**Input:**
········
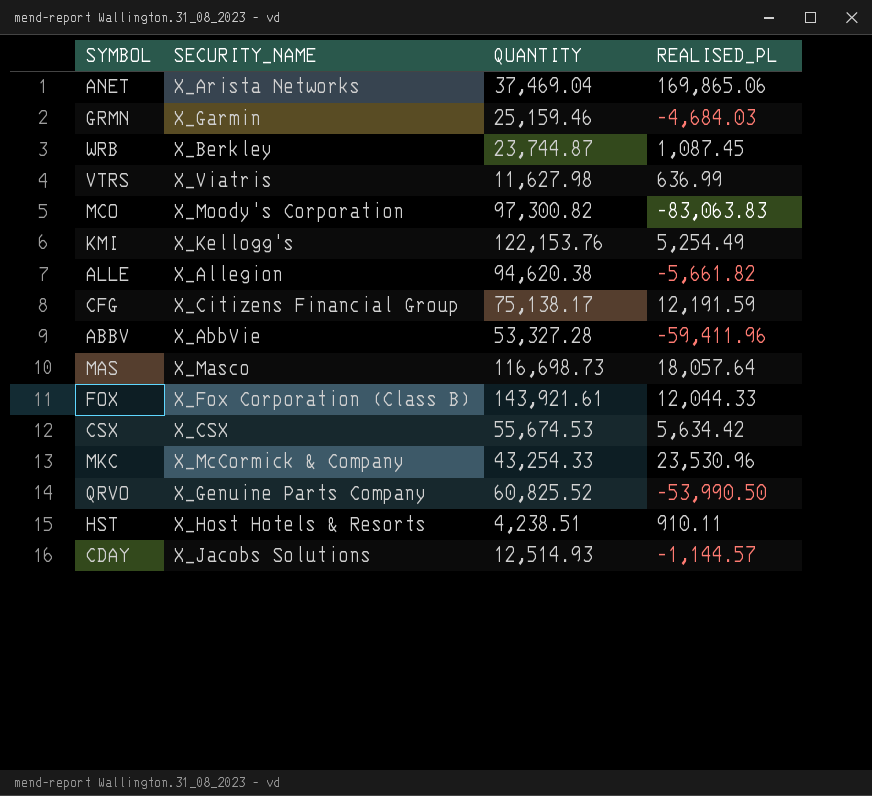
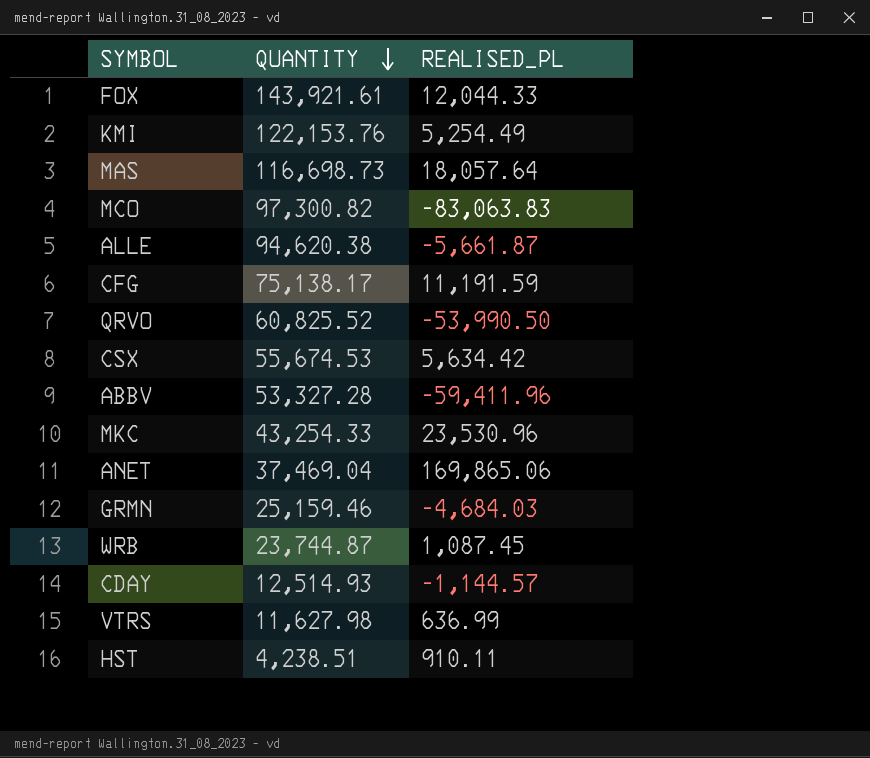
row order: none -> QUANTITY descending
column SECURITY_NAME | position: 2 -> none
ALLE | REALISED_PL: -5,661.82 -> -5,661.87
CFG | REALISED_PL: 12,191.59 -> 11,191.59

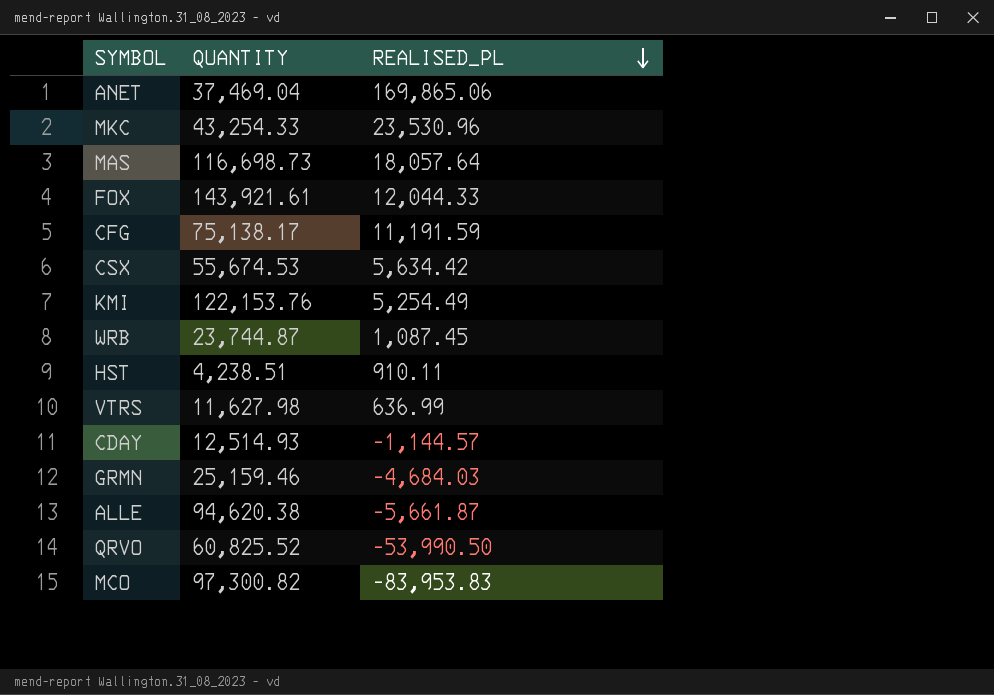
row order: QUANTITY descending -> REALISED_PL descending
row ABBV: 53,327.28 | -59,411.96 -> none
MCO | REALISED_PL: -83,063.83 -> -83,953.83

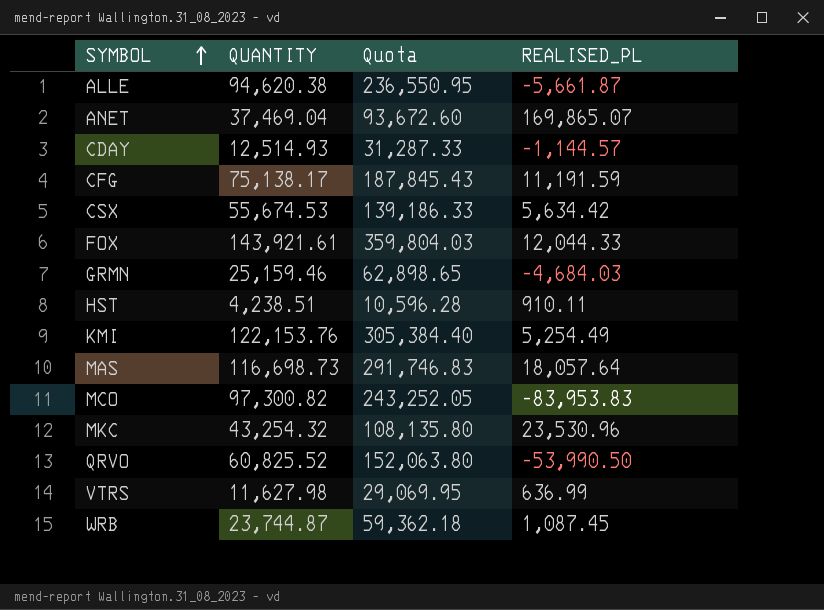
row order: REALISED_PL descending -> SYMBOL ascending
column Quota | formula: none -> [QUANTITY] * 2.5
ANET | REALISED_PL: 169,865.06 -> 169,865.07
MKC | QUANTITY: 43,254.33 -> 43,254.32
········
**Problem to work on:**
Search the data for "none". Copy each line that has it.

**Problem solution:**
row order: none -> QUANTITY descending
column SECURITY_NAME | position: 2 -> none
row ABBV: 53,327.28 | -59,411.96 -> none
column Quota | formula: none -> [QUANTITY] * 2.5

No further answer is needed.